Die Europäische Union wurde von Leuten gegründet, die die Vergangenheit fürchteten. Aber jetzt fürchten die Europäer die Zukunft. Auf diese Formel hat es der bekannte Politologe Ivan Krastev gebracht. Jahrzehntelang lautete das Hauptargument für die europäische Einigung, dass sie aus den Schrecken des Zweiten Weltkrieges entstanden und ein Garant gegen die Wiederholung der Geschichte sei. Im EU-Europa sei kein Krieg mehr denkbar (im Nicht-EU-Europa sehr wohl: exjugoslawische Sezessionskriege Anfang der Neunzigerjahre und der unerklärte russische Krieg in der Ostukraine).

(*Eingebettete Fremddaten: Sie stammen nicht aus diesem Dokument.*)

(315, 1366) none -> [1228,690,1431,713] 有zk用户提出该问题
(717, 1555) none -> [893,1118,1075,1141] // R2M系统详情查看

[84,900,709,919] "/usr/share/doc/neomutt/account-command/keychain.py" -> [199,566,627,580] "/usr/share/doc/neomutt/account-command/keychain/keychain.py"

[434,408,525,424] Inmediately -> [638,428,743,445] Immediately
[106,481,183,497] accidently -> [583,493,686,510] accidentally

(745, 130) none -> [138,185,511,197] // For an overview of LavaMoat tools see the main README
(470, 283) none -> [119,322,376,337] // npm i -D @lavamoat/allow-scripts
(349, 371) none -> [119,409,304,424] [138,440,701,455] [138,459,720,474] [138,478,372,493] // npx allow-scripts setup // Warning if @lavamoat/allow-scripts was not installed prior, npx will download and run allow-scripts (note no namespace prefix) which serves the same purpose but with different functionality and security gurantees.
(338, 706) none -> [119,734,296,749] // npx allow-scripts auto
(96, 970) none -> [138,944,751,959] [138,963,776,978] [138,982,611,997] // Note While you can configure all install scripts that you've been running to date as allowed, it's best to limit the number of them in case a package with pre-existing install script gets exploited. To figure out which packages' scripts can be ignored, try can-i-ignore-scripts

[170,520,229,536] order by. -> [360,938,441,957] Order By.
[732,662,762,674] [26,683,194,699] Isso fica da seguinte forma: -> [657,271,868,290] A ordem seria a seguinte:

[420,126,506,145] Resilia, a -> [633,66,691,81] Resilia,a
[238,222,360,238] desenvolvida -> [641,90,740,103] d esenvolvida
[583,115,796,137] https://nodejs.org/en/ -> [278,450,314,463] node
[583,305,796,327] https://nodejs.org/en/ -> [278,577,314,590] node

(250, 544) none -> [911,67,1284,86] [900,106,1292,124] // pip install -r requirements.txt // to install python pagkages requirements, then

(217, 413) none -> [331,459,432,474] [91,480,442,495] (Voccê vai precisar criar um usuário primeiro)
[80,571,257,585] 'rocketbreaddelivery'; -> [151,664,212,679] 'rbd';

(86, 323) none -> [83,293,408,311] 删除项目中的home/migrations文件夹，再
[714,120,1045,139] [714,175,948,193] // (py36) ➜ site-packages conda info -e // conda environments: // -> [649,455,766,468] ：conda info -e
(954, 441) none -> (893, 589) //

Dieses Argument hat seine Wirkung verloren, weil jeder den ewigen Frieden als gegeben voraussetzte. Die Vergangenheit ist mehr oder weniger irrelevant geworden, nun wird die EU gefragt, was sie für die Zukunft tut: Arbeitsplätze, Lohnverluste, Migration. Die Antwort fällt unbefriedigend aus, und das ist wahrscheinlich der Hauptgrund für das Anwachsen der rechtspopulistischen bis rechtsextremen und EU-skeptischen bis EU-feindlichen Parteien.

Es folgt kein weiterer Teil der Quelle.